→ What you have to do:
Please transcribe exactly the lines from the line holding "height: 31px ->" through the end of the data below, and skip any pictures.

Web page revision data
________

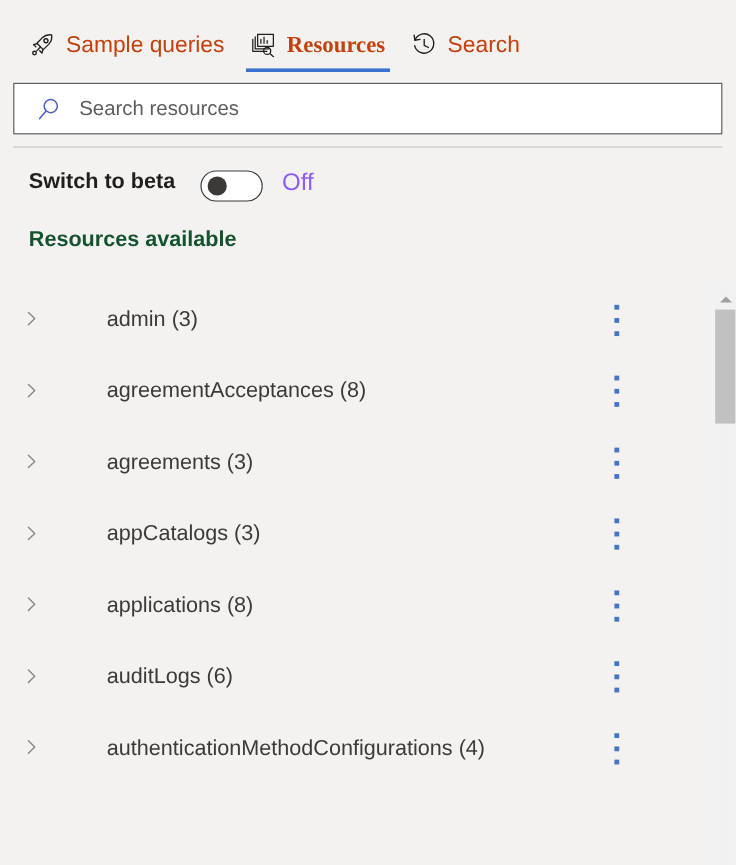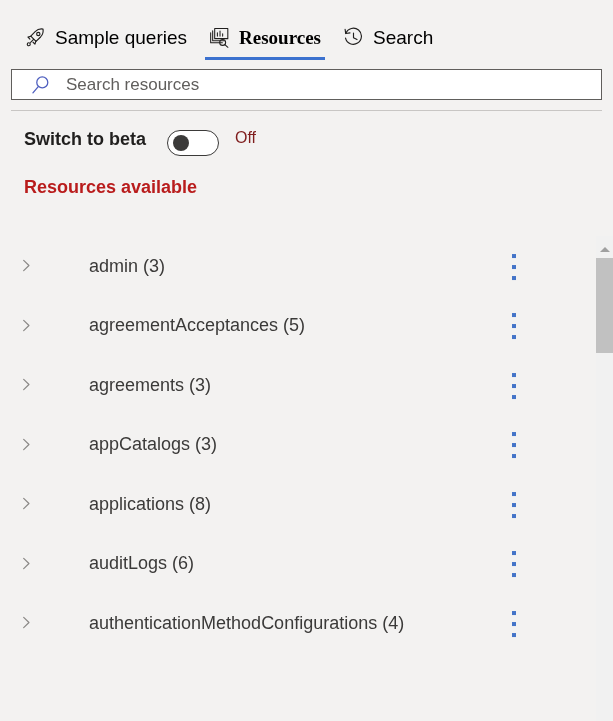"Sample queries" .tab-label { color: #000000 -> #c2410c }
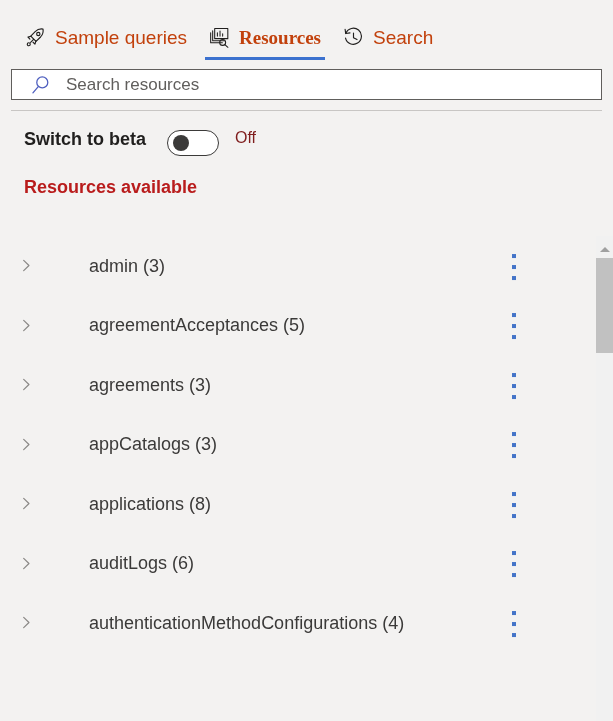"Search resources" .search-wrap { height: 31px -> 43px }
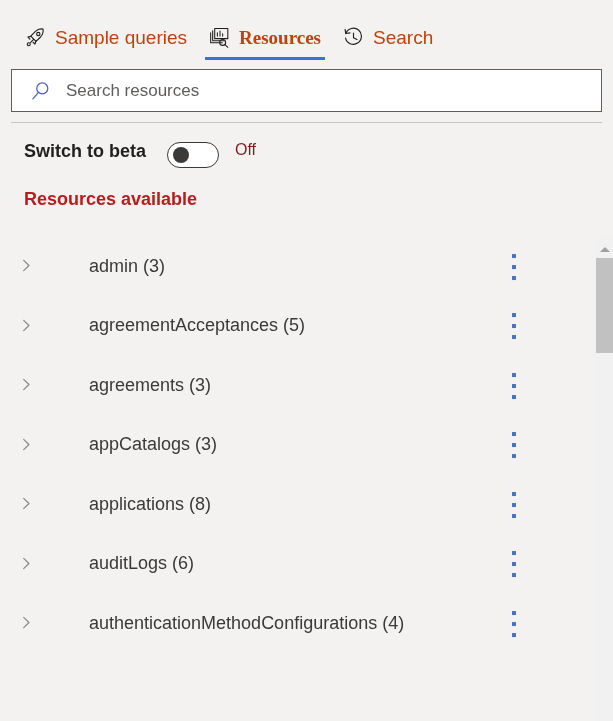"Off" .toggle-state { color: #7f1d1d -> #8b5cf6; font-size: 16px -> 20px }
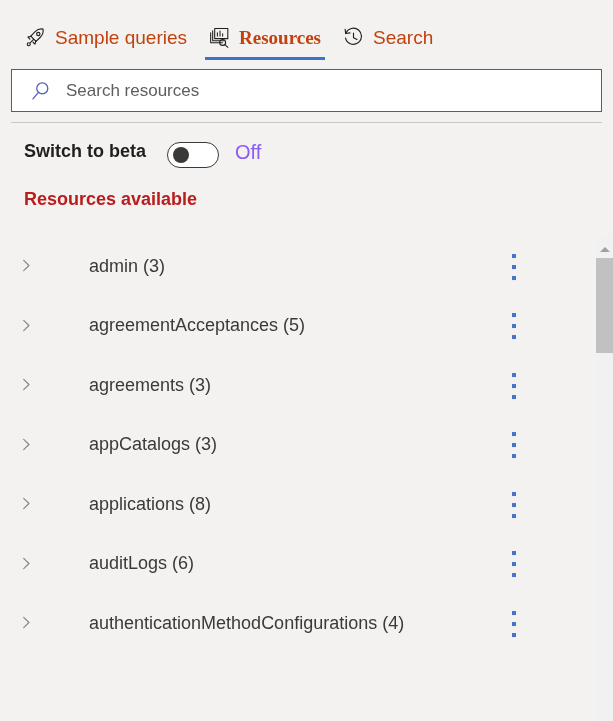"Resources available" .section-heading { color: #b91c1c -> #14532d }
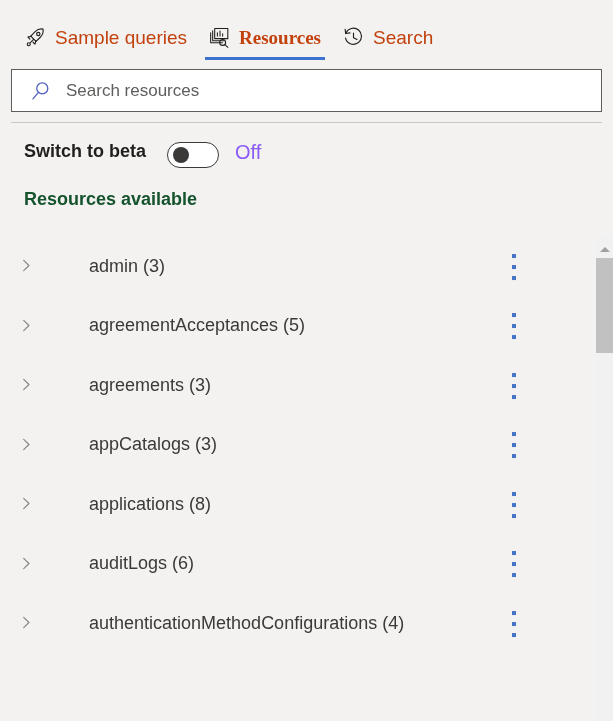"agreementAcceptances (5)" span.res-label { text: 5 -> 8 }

________

→ Solution for this problem:
"Search resources" .search-wrap { height: 31px -> 43px }
"Off" .toggle-state { color: #7f1d1d -> #8b5cf6; font-size: 16px -> 20px }
"Resources available" .section-heading { color: #b91c1c -> #14532d }
"agreementAcceptances (5)" span.res-label { text: 5 -> 8 }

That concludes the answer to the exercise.